Let’s say we want optimistic rollups to be safe up to 99% soft censorship attacks while considering a 99.99% inclusion probability: we then would need to provide at least 3h for each tx to be included on L1, and given ~35 steps needed per player to complete an interactive challenge, we’d need to provide at least ~4.5d. The activation of FOCIL would provide much more significant results and potentially reduce the period, under this threat model, to a safe value of just a couple of days.
Addendum: resources on strong censorship detection
Vitalik Buterin (2017): suspicion scores
Calculate the longest amount of time that the client has seen that a vote could have been included in the chain but was not included, with a “forgiveness factor” where old events are discounted by how old they are divided by 16.
Some modifications to Casper FFG to extend epochs if not finalized are proposed.
Vitalik Buterin (2019): responding to 51% attacks in Casper FFG
Discusses attester censorship and automated soft forks in response.
Vitalik Buterin (2020): timeliness detectors
The explicit goal is to detect 51% attacks, identify the “correct” chain and which validators to “blame”. The mechanisms tries to identify blocks that arrived unusually late, with a commonly agreed synchrony bound. It involves introducing the concept of a timeliness committee to achieve agreement.
Sreeram Kannan (2023): Revere, an observability gadget for attester censorship in Ethereum
It’s much easier to resolve from proposer censorship because even a small fraction of honest proposer can provide censorship resistance. Much harder to protect from attester censorship. Solution: increase observability of uncle blocks. How? Not easy to distinguish uncle blocks because of censorship or network censorship. Add rule: a proposer has to include transactions from uncle blocks. Use light clients that enhance observability for everyone by tracking headers.

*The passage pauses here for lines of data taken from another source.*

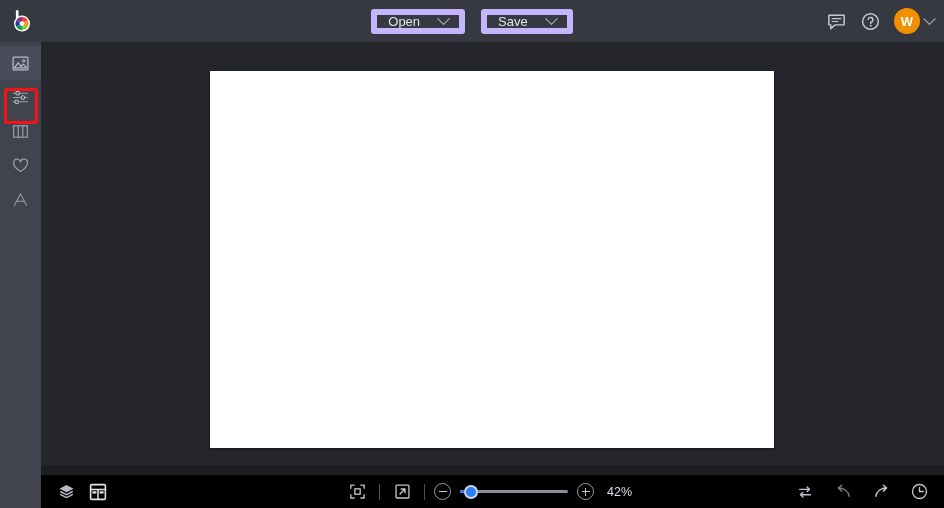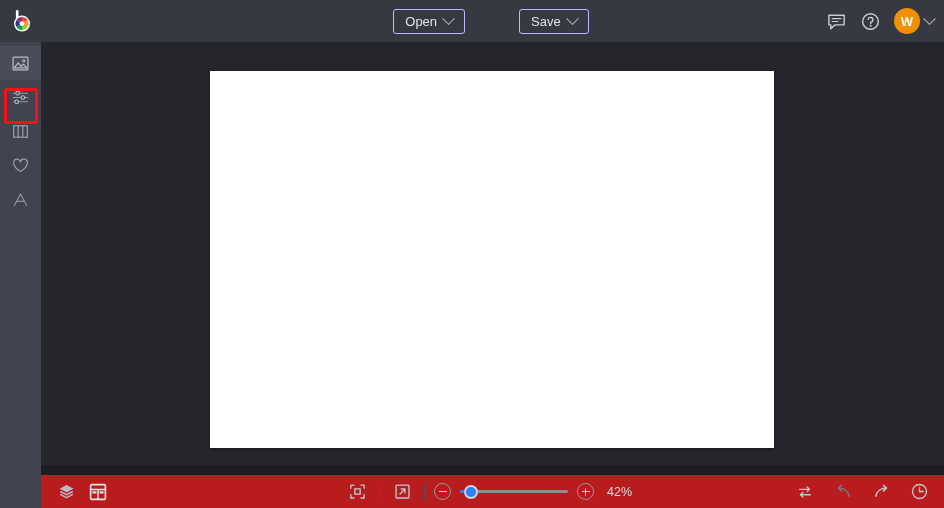--- a/index.html
+++ b/index.html
@@ -48,29 +48,28 @@
   }
   #header-center {
     position: absolute; left: 0; right: 0; top: 0;
     height: 42px;
     display: flex; align-items: center; justify-content: center;
     gap: 16px;
     pointer-events: none;
   }
   .hdr-btn {
     pointer-events: auto;
-    display: flex; align-items: center; gap: 7px;
+    display: flex; align-items: center; gap: 19px;
     height: 25px; padding: 0 11px;
-    border: 1px solid #c4b5fd;
+    border: 6px solid #c4b5fd;
     border-radius: 3px;
     background: transparent;
     color: #e3e4e8; font-size: 13px;
     cursor: pointer;
     white-space: nowrap;
-    margin-left: 38px;
   }
   #header-right {
     position: absolute; right: 10px; top: 0;
     height: 42px;
     display: flex; align-items: center; gap: 13px;
   }
   .hdr-icon { cursor: pointer; display: flex; align-items: center; justify-content: center; }
   #avatar-group { display: flex; align-items: center; gap: 5px; cursor: pointer; }
   #avatar {
     width: 26px; height: 26px; border-radius: 50%;
@@ -122,21 +121,21 @@
   #hscroll-strip {
     position: absolute; left: 41px; top: 465px;
     width: 903px; height: 10px;
     background: #1c1e22;
   }
 
   
   #bottombar {
     position: absolute; left: 41px; top: 475px;
     width: 903px; height: 33px;
-    background: #b91c1c;
+    background: #000000;
     display: flex; align-items: center;
   }
   #bb-left { display: flex; align-items: center; gap: 6px; padding-left: 12px; }
   .bb-icon {
     width: 26px; height: 24px;
     display: flex; align-items: center; justify-content: center;
     cursor: pointer; border-radius: 3px;
   }
   .bb-icon.active { }
   #bb-center {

Ed Felten (2023): onchain censorship oracle
Onchain censorship detection. The test says that either there as not been significant censorship, or maybe there has been censorship. Idea: measure onchain the number of empty (consensus) slots. With confidence level of p=10^-6, and assuming 10% of honest proposers, you can report censorship if there are more than 34 empty slots out of 688. Issue: the adversary can wait to launch the attack until it knows that the next 64 proposers will all be malicious. Mitigation: add 64 slots to the length of the test. Another issue: if the test fails, you might want to do it again over the following n blocks, but that’s unsound (p-hacking). Mitigation: if we want repetition then each test needs to have more confidence. Abandoned in 2024 because of some attack vector.